IX. A doutrina admite claramente a produção de prova testemunhal relativamente à existência de um acordo simulatório, desde que, a mesma se destine a comprovar e completar a prova documental que possa ser produzida nos autos relativamente à existência do acordo simulatório.

X. No caso dos autos, a prova documental carreada para o processo, nomeadamente a análise da documentação junta pela Segurança Social aos autos, através de ofício datado de 13 de Maio de 2013, o histórico dos rendimentos declarados pelos Apelados, as declarações de rendimentos dos Apelados de 2002 a 2007, os extratos bancários juntos aos autos pela Apelante e os extratos bancários juntos pelos Apelados, bem como os valores dispares resultantes da escritura pública de confissão de dívida com constituição de hipoteca e da escritura pública de compra e venda, temperados por uma análise efetuada à luz do conhecimento do cidadão comum, constituem indícios documentais bastantes, que permitem o recurso à prova por testemunhas da simulação pelos próprios simuladores - in casu pela Apelante.

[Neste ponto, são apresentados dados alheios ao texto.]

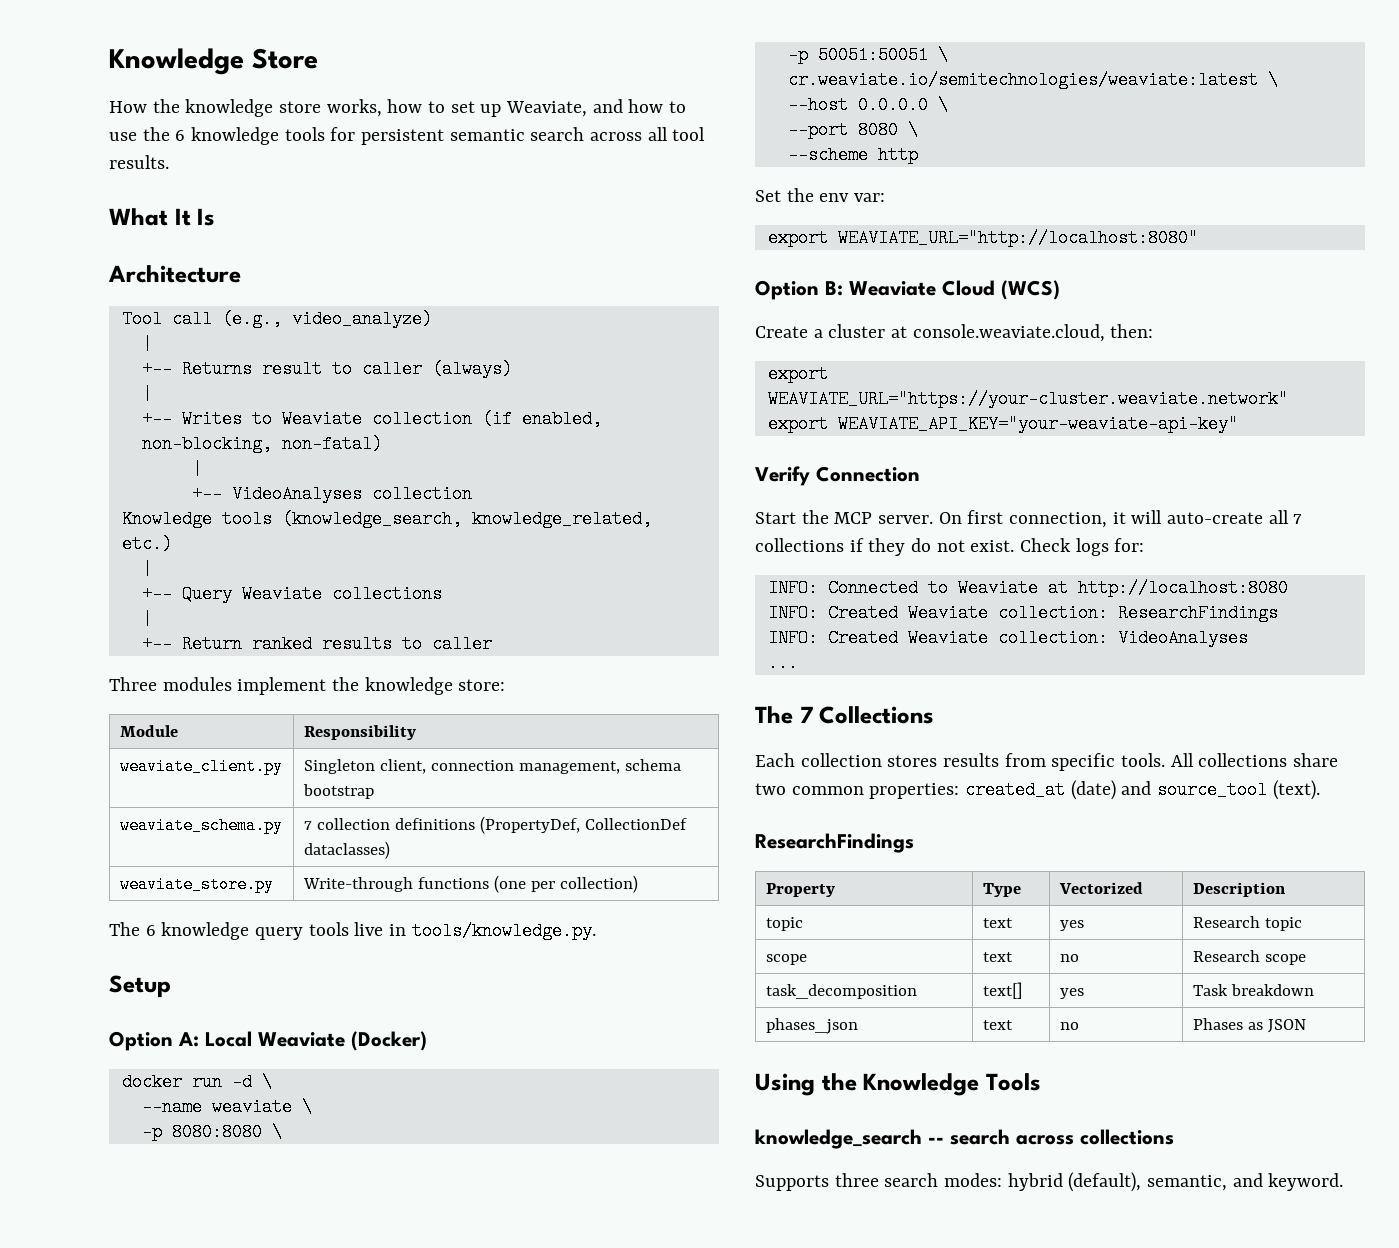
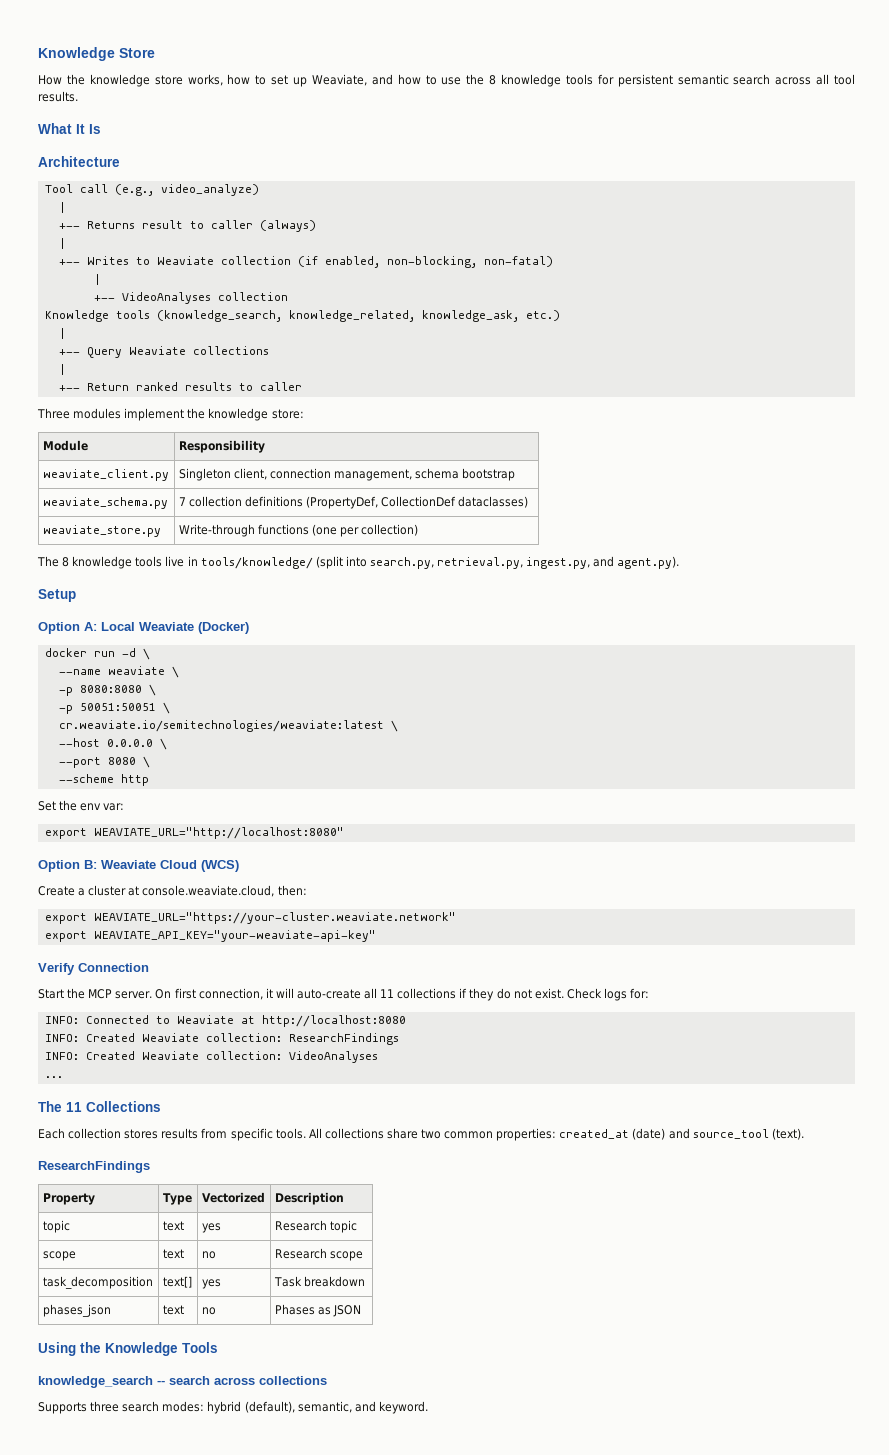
- How the knowledge store works, how to set up Weaviate, and how to use the 6 knowledge tools for persistent semantic search across all tool results.
+ How the knowledge store works, how to set up Weaviate, and how to use the 8 knowledge tools for persistent semantic search across all tool results.
- Knowledge tools (knowledge_search, knowledge_related, etc.)
+ Knowledge tools (knowledge_search, knowledge_related, knowledge_ask, etc.)
- The 6 knowledge query tools live in tools/knowledge.py.
+ The 8 knowledge tools live in tools/knowledge/ (split into search.py, retrieval.py, ingest.py, and agent.py).
- On first connection, it will auto-create all 7 collections if they do not exist.
+ On first connection, it will auto-create all 11 collections if they do not exist.
- The 7 Collections
+ The 11 Collections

XI. Nos termos em que se deixam alegados, a aplicação do artigo 394.°, n.° 2 ao caso concreto consubstancia uma violação ao disposto no artigo 20.°, n.° 4 da CRP, inconstitucionalidade que desde já se invoca para todos os devidos e legais efeitos.

XII. A não admissão de prova testemunhal relativamente aos factos que constituem simulação viola o disposto no art. 4.° do C.P.C, que dispõe que "O tribunal deve assegurar, ao longo de todo o processo, um estatuto de igualdade substancial das partes, designadamente no exercício de faculdades, no uso de meios de defesa e na aplicação de cominações ou de sanções processuais."

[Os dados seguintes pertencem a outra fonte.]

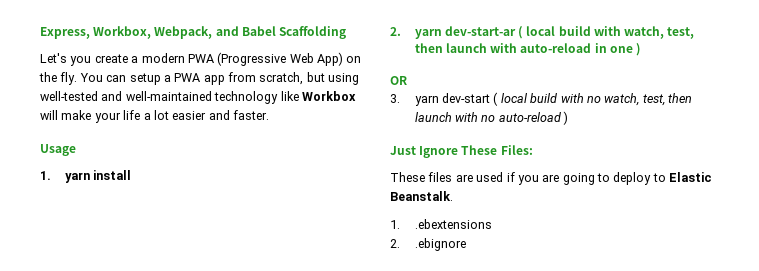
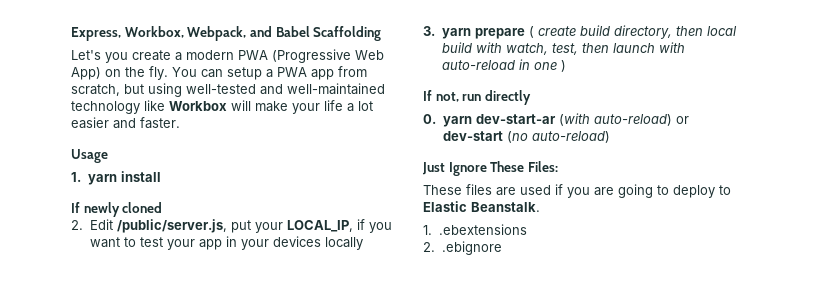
- 2. yarn dev-start-ar ( local build with watch, test, then launch with auto-reload in one )
+ If newly cloned
+ 2. Edit /public/server.js, put your LOCAL_IP, if you want to test your app in your devices locally
+ 3. yarn prepare ( create build directory, then local build with watch, test, then launch with auto-reload in one )
- OR
- 3. yarn dev-start ( local build with no watch, test, then launch with no auto-reload )
+ If not, run directly
+ 0. yarn dev-start-ar (with auto-reload) or dev-start (no auto-reload)

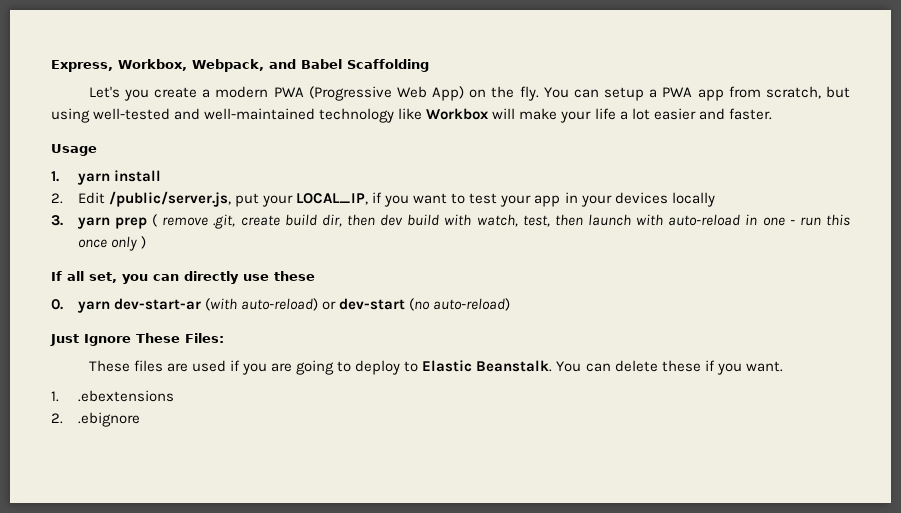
- If newly cloned
- 3. yarn prepare ( create build directory, then local build with watch, test, then launch with auto-reload in one )
- If not, run directly
+ 3. yarn prep ( remove .git, create build dir, then dev build with watch, test, then launch with auto-reload in one - run this once only )
+ If all set, you can directly use these
+ You can delete these if you want.

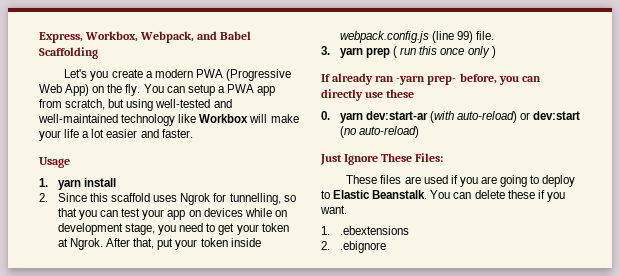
- 2. Edit /public/server.js, put your LOCAL_IP, if you want to test your app in your devices locally
- 3. yarn prep ( remove .git, create build dir, then dev build with watch, test, then launch with auto-reload in one - run this once only )
+ 2. Since this scaffold uses Ngrok for tunnelling, so that you can test your app on devices while on development stage, you need to get your token at Ngrok. After that, put your token inside webpack.config.js (line 99) file.
+ 3. yarn prep ( run this once only )
- If all set, you can directly use these
+ If already ran -yarn prep- before, you can directly use these
- 0. yarn dev-start-ar (with auto-reload) or dev-start (no auto-reload)
+ 0. yarn dev:start-ar (with auto-reload) or dev:start (no auto-reload)

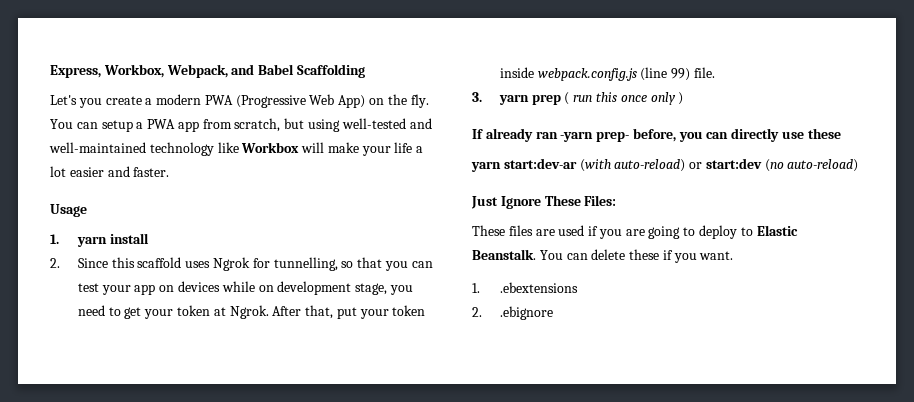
- 0. yarn dev:start-ar (with auto-reload) or dev:start (no auto-reload)
+ yarn start:dev-ar (with auto-reload) or start:dev (no auto-reload)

XIII. Pelo ora exposto, deve ser admitida a produção de prova testemunhal sobre a simulação em causa nos presentes autos, sob pena de não o fazendo se violar o disposto no artigo 394.°, n.° 2 do C. Civil e o artigo 4.° do Código de Processo Civil

XIV. Com efeito, com a apresentação da sua alegação, a Recorrente indicou, por referência a cada um dos quesitos quais os concretos pontos em que pretendia ver a matéria de facto dada como provada alterada. Mais, indicou, relativamente a cada um desses pontos da matéria de facto, quais os testemunhos que, no seu entender, deveriam ser relevados para alteração da matéria de facto nos moldes propugnados, nomeadamente, indicando o Autor do depoimento, o dia em que o mesmo foi prestado, o local onde se encontra gravado e a hora, minutos e segundos em que o referido depoimento se iniciava e terminava.

XV. A Recorrente, procedeu a uma referência detalhada dos depoimentos das testemunhas considerados relevantes pelo Tribunal para a prova dos quesitos, aludindo e transcrevendo as passagens dos depoimentos de onde é depreendida o entendimento que deveria ter suportado a convicção do juiz em sentido diverso, tendo assim efetuado uma análise crítica e detalhada desses depoimentos, de forma a demonstrar que a valoração efectuada pelo Tribunal da Ia Instância não foi a mais correcta face ao que foi dito (ou não) pelas testemunhas.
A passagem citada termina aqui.